Proactive Agent Proactive Agent: Shifting LLM Agents from Reactive Responses to Active Assistance
. 1.### Data collection and pipeline construction . - Collect the operation history of actual users in "coding," "document creation," "daily life," etc., and obtain logs (events) of the environment and user behavior from them. - Using a large-scale language model (such as GPT-4), create a virtual "Environment Gym" based on these logs. - On the gym, a large amount of training data is generated by simulating the actions of a user (User Agent), the agent's anticipatory proposals, and the user's acceptance or rejection of them.
2.### Building ProactiveBench . - Created a dataset called "ProactiveBench" using the above pipeline (6,790 events in total). - Includes a variety of "event histories" and "anticipatory task suggestions (adopted or rejected)" for training purposes. - A test set (233 events) created from actual user behavior logs is also available.
3.### Reward Model . - The human annotator assigns a label to the agent's proposed task as "accept (was necessary)" or "reject (was unnecessary)". - It learns a reward model that mimics this human judgment and automatically judges the "appropriateness (acceptability)" of tasks proposed by the agent.

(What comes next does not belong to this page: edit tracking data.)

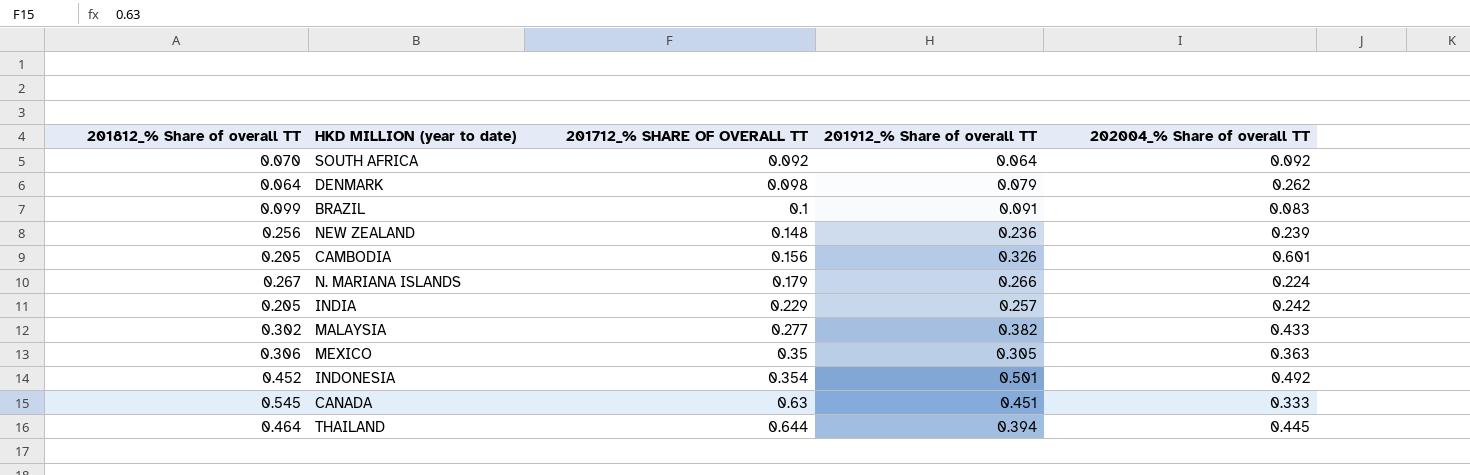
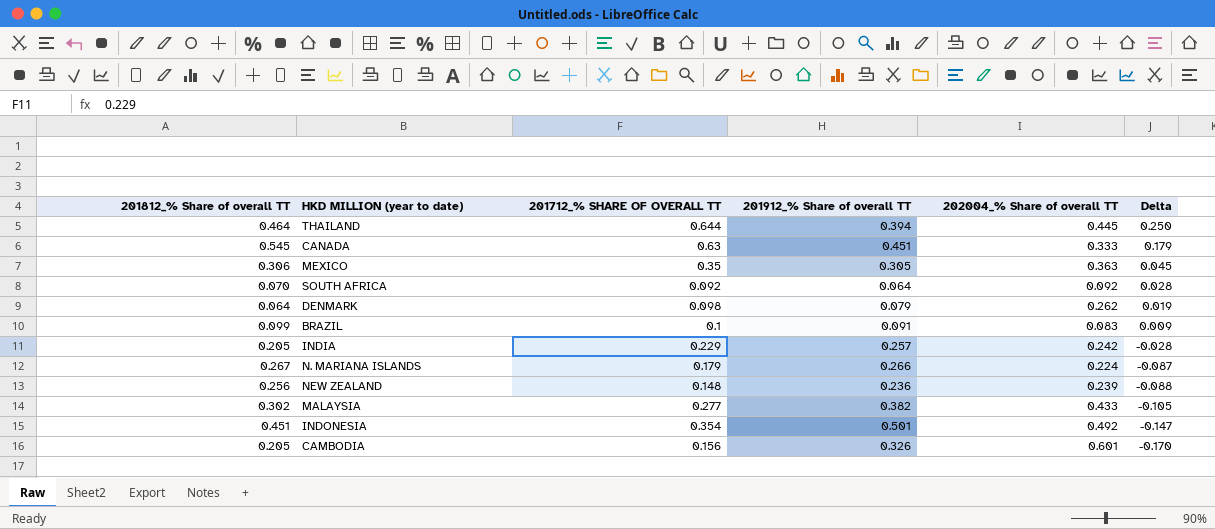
row order: 201712_% SHARE OF OVERALL TT ascending -> Delta descending
column Delta | formula: none -> [201712_% SHARE OF OVERALL TT] - [201912_% Share of overall TT]
INDONESIA | 201812_% Share of overall TT: 0.452 -> 0.451

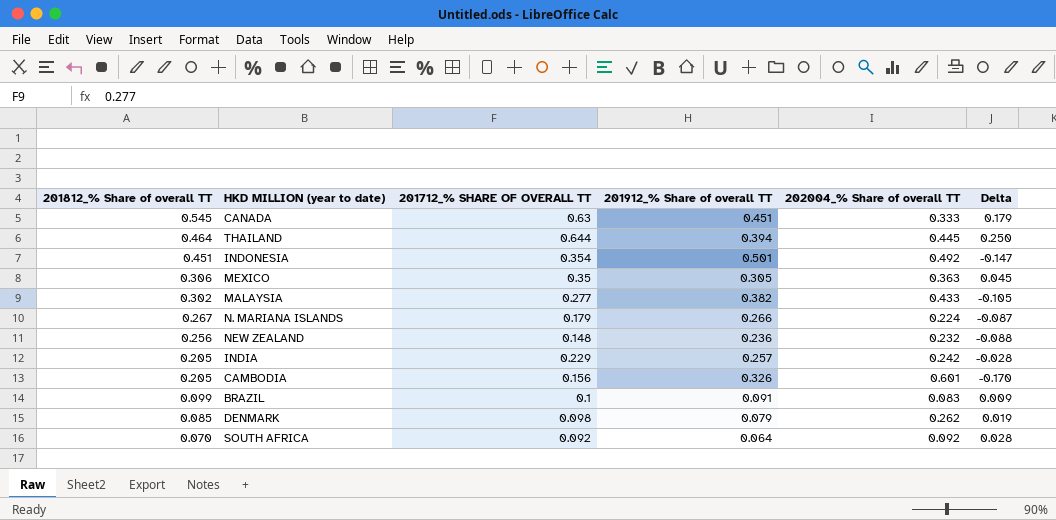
row order: Delta descending -> 201812_% Share of overall TT descending
NEW ZEALAND | 202004_% Share of overall TT: 0.239 -> 0.232
DENMARK | 201812_% Share of overall TT: 0.064 -> 0.085

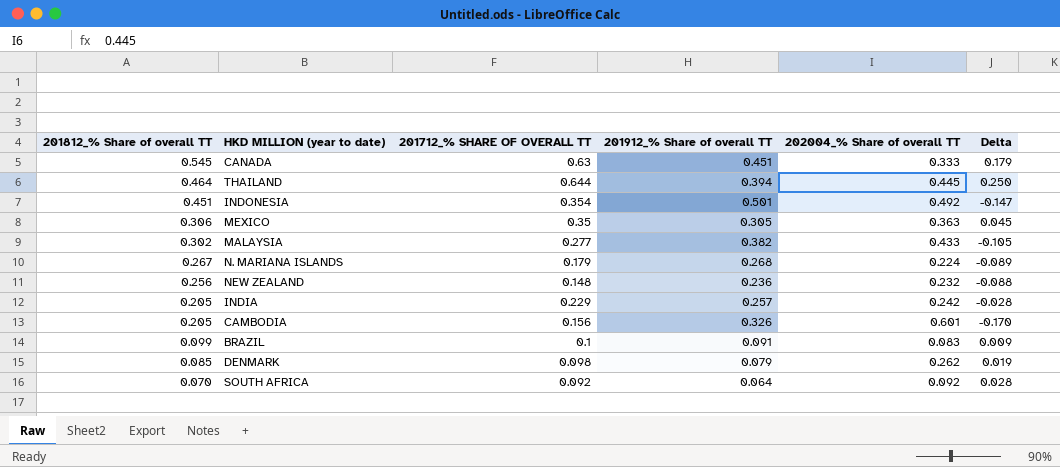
N. MARIANA ISLANDS | 201912_% Share of overall TT: 0.266 -> 0.268
N. MARIANA ISLANDS | Delta: -0.087 -> -0.089

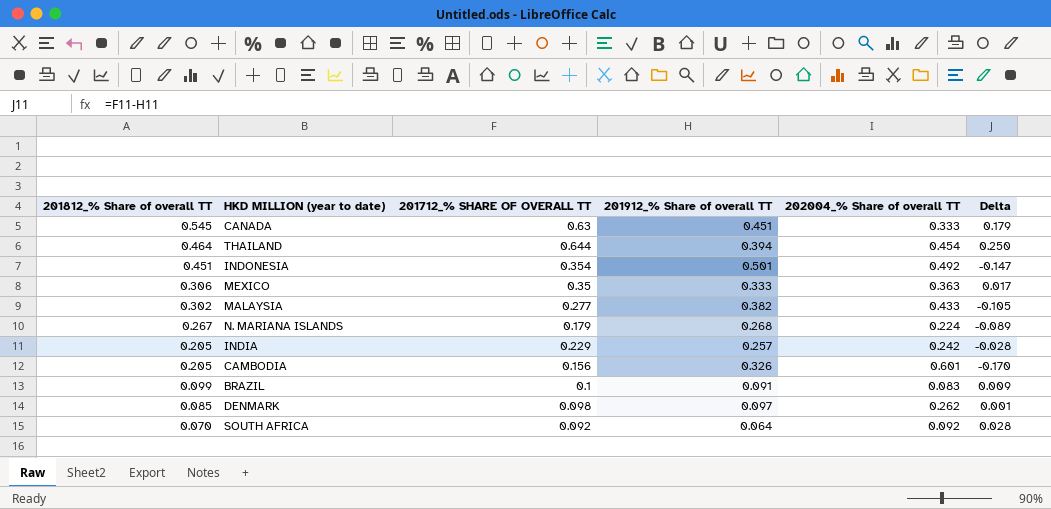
row NEW ZEALAND: 0.256 | 0.148 | 0.236 | 0.232 | -0.088 -> none
THAILAND | 202004_% Share of overall TT: 0.445 -> 0.454
MEXICO | 201912_% Share of overall TT: 0.305 -> 0.333
MEXICO | Delta: 0.045 -> 0.017
DENMARK | 201912_% Share of overall TT: 0.079 -> 0.097
DENMARK | Delta: 0.019 -> 0.001

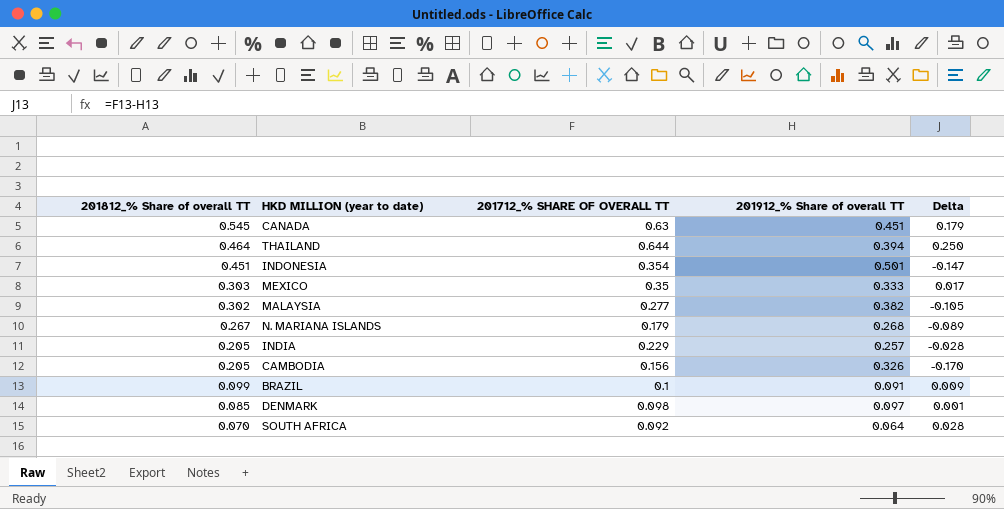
column 202004_% Share of overall TT | position: 5 -> none
MEXICO | 201812_% Share of overall TT: 0.306 -> 0.303

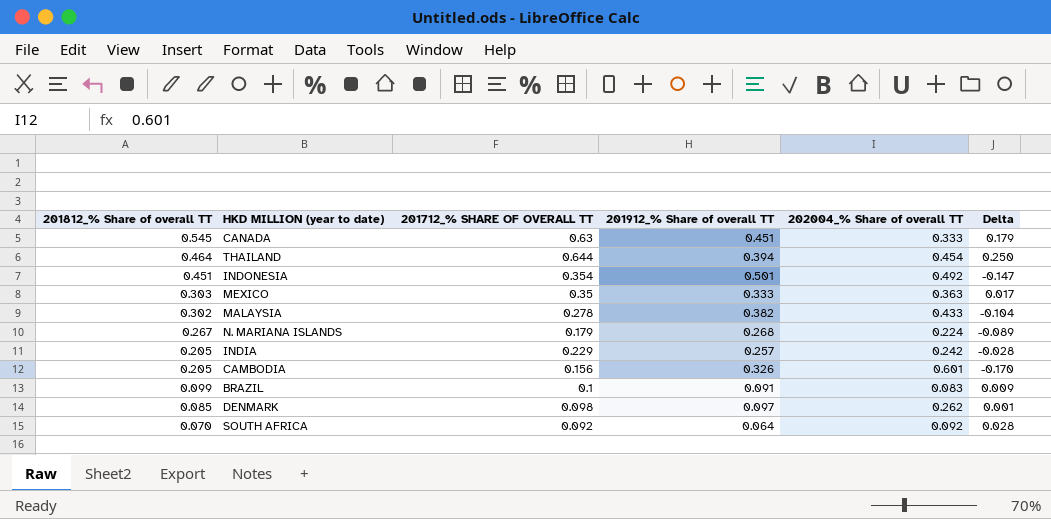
column 202004_% Share of overall TT | position: none -> 5
MALAYSIA | 201712_% SHARE OF OVERALL TT: 0.277 -> 0.278
MALAYSIA | Delta: -0.105 -> -0.104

4.### Experiments and evaluations . - We have just learned and fine-tuned based on open source LLMs such as LLaMA and Qwen, - F1 scores for appropriate anticipatory task proposals improved from about 55% to around 66%. - Closed source LLMs such as GPT-4 and Claude were also evaluated, suggesting cases where the fine-tuned models of open source LLMs were able to match or exceed the results.
.
--
This paper presents a framework for evolving large-scale language models from "reactive" response devices to "proactive" assistants that anticipate and suggest tasks. The main features of the system are a mechanism for creating large amounts of simulation data and the use of that data for fine-tuning and evaluating reward models to enable the agent to read user behavior and suggest task assistance at useful times. While experiments have shown significant performance improvements, the system also presents challenges in actual operation, such as subtlety of timing and frequent false positives.
This page is auto-translated from [/nishio/Proactive Agent: Shifting LLM Agents from Reactive Responses to Active Assistance](https://scrapbox.io/nishio/Proactive Agent: Shifting LLM Agents from Reactive Responses to Active Assistance) using DeepL. If you looks something interesting but the auto-translated English is not good enough to understand it, feel free to let me know at @nishio_en. I'm very happy to spread my thought to non-Japanese readers.